-- Task objective --
Copy each line of the records that includes "body".

(Records to process begins)

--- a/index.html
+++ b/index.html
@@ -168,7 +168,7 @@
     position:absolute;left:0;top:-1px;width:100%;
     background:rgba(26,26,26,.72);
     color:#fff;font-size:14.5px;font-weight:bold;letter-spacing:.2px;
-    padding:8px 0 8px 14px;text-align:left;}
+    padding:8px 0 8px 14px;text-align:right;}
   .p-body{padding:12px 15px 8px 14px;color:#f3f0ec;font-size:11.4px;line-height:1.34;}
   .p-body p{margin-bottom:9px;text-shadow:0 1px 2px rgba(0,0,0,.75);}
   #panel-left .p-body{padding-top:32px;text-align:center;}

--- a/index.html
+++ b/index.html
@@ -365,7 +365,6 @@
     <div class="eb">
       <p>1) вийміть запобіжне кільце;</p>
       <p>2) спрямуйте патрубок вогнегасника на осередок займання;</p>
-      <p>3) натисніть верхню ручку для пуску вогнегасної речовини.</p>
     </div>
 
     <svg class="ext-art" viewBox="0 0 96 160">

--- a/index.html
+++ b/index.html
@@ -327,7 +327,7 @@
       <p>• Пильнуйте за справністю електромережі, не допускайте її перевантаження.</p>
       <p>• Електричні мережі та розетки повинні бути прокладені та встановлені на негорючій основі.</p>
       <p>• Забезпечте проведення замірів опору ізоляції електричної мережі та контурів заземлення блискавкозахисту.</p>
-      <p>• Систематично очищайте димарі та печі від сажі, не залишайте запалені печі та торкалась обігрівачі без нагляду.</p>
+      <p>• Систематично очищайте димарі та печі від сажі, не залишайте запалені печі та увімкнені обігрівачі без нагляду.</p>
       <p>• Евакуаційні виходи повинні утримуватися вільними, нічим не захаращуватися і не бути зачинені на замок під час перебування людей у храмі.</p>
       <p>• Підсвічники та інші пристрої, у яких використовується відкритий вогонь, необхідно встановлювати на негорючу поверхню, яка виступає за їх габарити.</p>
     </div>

(Records to process ends)
(Records to process begins)

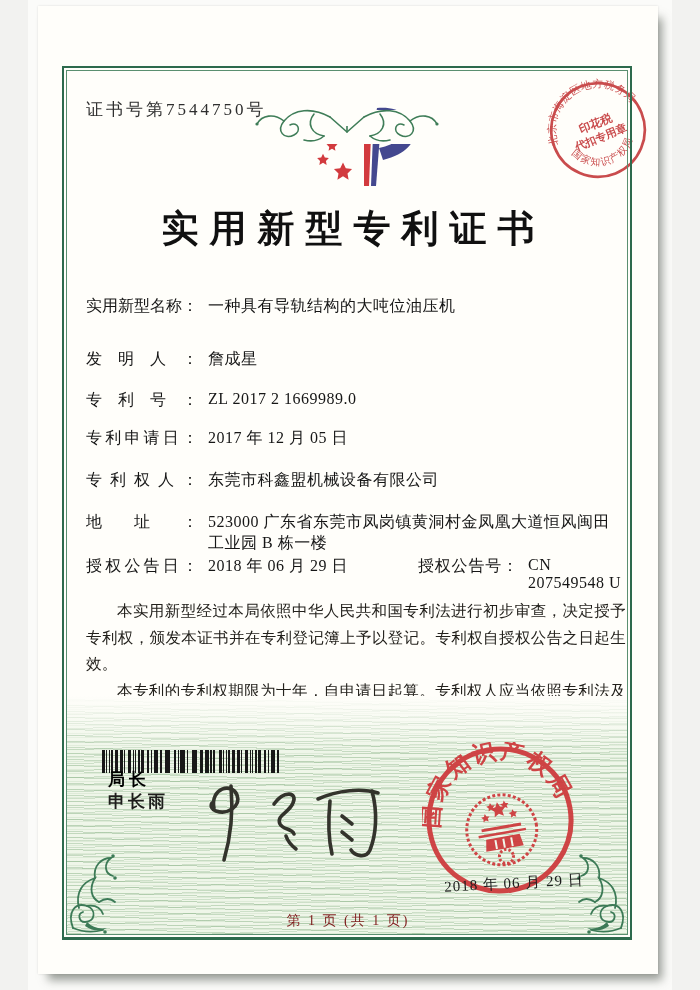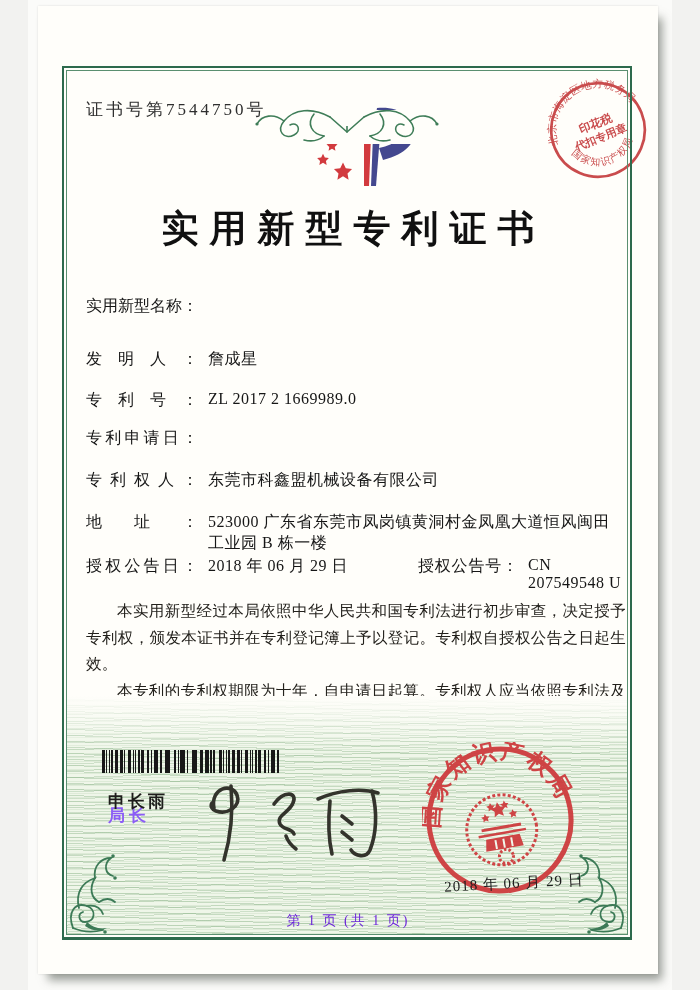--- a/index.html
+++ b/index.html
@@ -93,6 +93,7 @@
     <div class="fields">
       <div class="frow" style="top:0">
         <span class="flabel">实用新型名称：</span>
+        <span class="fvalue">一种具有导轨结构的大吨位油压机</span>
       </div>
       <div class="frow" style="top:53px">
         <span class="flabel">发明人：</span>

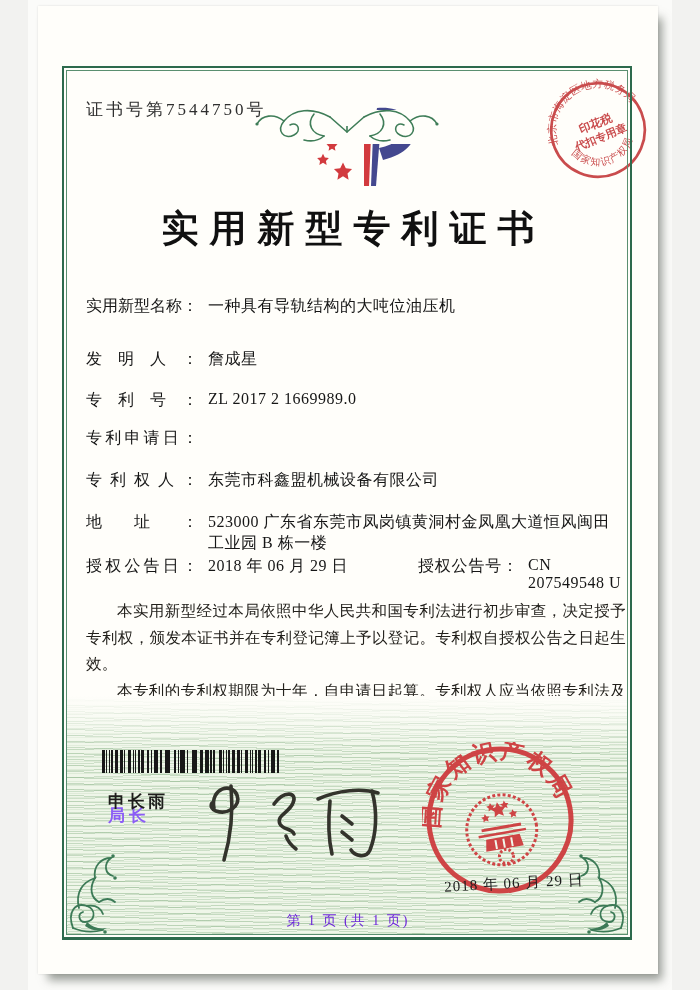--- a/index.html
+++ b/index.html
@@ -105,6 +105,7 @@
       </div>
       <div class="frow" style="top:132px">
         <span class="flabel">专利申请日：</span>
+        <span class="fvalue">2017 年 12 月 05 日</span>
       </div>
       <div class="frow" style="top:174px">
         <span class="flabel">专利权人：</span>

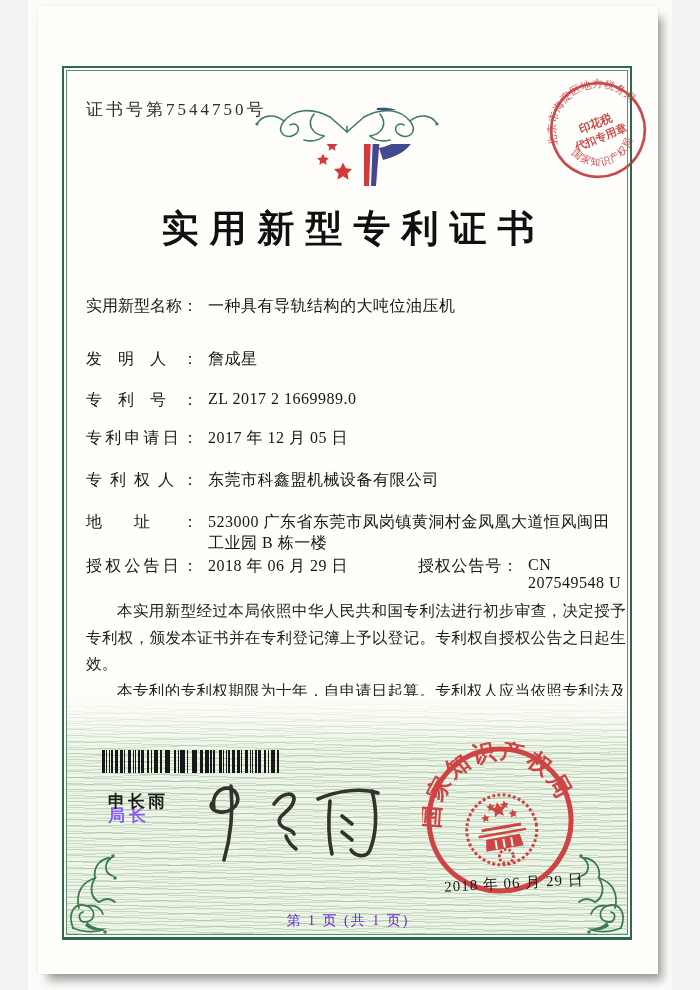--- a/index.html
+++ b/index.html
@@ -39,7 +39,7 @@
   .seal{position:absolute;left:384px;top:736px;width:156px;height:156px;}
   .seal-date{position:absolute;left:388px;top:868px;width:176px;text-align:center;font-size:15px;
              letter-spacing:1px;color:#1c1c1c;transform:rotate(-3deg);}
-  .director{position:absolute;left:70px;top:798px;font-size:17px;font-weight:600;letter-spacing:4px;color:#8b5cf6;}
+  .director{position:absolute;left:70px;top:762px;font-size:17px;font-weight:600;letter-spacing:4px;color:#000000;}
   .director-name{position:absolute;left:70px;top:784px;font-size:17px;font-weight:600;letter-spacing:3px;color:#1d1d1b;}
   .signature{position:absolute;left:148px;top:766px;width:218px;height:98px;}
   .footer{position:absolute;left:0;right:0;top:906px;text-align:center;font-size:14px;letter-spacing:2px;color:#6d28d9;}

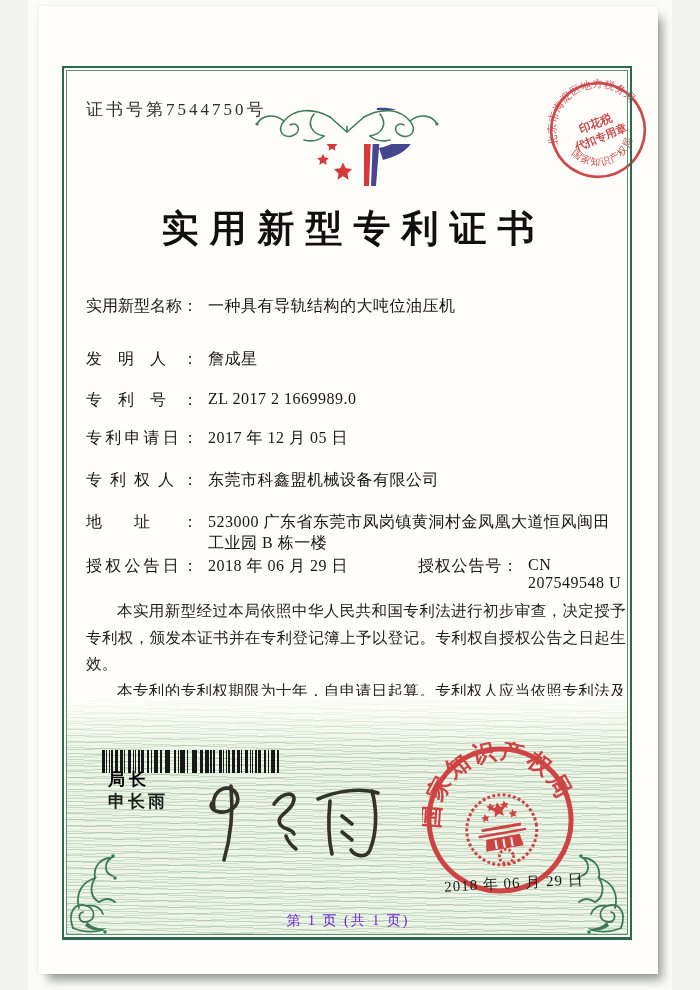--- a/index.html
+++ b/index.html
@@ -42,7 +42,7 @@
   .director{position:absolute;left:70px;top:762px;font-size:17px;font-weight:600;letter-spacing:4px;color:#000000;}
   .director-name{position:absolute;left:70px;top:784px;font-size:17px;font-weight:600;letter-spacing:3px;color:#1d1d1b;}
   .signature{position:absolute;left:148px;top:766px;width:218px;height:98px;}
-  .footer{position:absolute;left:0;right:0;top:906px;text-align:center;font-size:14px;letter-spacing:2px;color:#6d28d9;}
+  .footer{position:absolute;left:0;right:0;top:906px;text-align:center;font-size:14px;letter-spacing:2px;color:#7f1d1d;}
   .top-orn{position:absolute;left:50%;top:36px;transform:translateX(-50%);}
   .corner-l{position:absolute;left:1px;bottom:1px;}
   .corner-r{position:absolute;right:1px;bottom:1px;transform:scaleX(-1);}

(Records to process ends)
(Records to process begins)

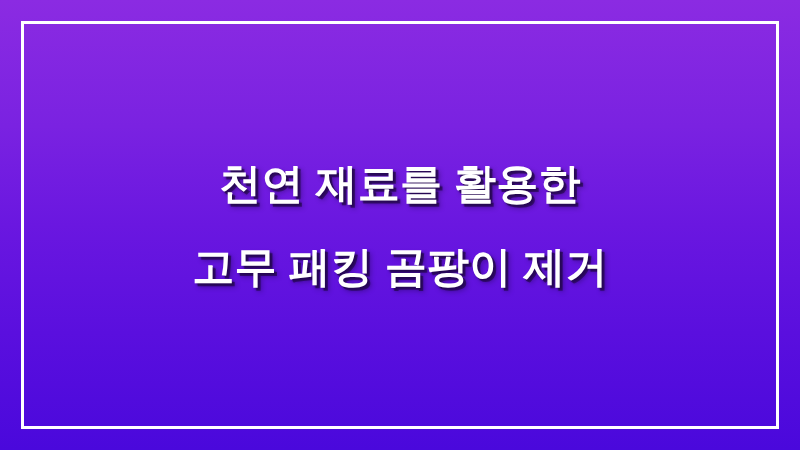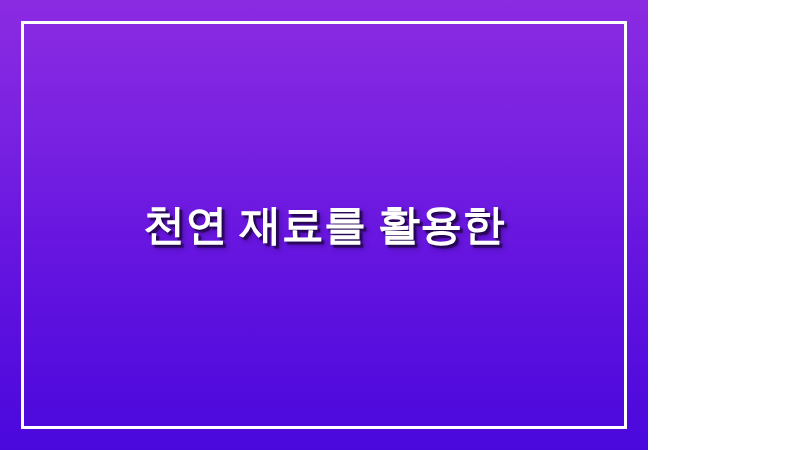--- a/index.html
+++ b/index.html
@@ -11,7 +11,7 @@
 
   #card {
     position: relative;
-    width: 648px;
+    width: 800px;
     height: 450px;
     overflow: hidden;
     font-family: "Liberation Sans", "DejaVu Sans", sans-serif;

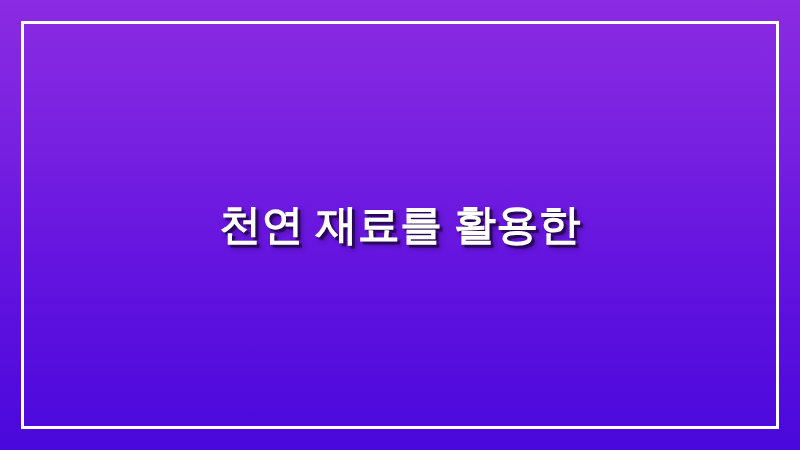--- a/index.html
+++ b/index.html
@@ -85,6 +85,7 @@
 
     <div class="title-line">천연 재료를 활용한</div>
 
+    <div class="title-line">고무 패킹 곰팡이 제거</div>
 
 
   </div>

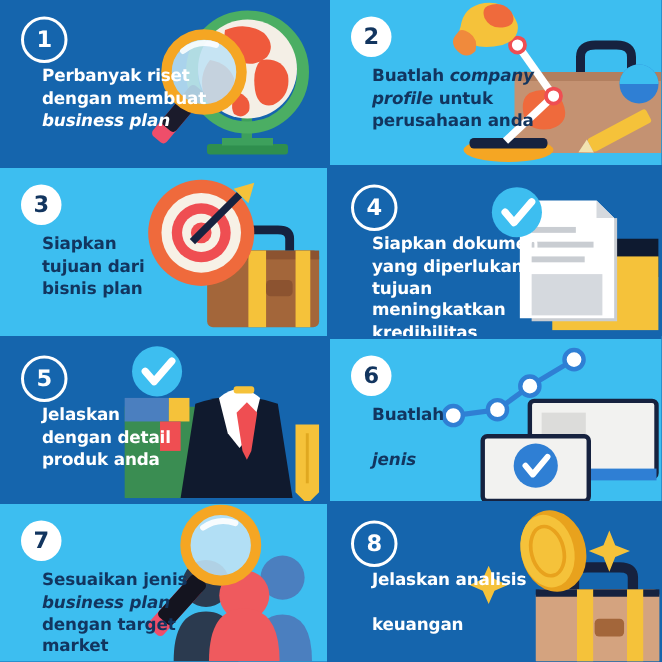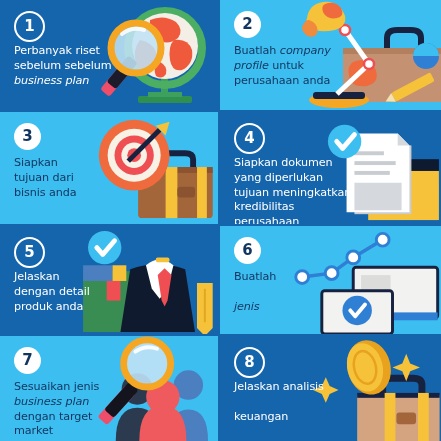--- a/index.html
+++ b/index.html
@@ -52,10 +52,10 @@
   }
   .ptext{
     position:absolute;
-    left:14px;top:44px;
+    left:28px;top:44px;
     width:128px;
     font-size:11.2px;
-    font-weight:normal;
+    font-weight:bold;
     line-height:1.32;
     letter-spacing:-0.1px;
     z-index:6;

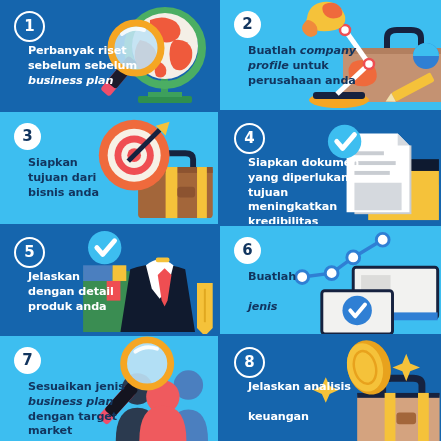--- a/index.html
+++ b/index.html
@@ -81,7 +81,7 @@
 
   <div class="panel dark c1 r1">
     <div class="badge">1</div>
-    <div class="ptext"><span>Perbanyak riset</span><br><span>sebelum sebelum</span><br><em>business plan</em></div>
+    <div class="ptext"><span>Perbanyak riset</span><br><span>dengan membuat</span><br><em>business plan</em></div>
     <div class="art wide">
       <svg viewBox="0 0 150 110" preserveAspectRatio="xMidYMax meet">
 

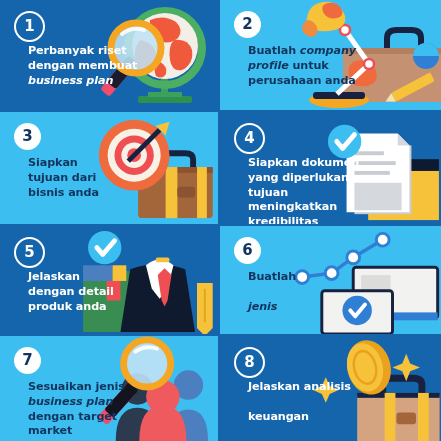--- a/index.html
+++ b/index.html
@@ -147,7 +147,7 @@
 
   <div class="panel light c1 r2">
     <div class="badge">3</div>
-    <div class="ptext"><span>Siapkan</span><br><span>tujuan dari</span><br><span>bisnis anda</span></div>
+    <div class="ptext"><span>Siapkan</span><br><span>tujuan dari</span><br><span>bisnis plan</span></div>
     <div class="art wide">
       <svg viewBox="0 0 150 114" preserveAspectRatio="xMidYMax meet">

(Records to process ends)

-- Task answer --
   .p-body{padding:12px 15px 8px 14px;color:#f3f0ec;font-size:11.4px;line-height:1.34;}
   .p-body p{margin-bottom:9px;text-shadow:0 1px 2px rgba(0,0,0,.75);}
   #panel-left .p-body{padding-top:32px;text-align:center;}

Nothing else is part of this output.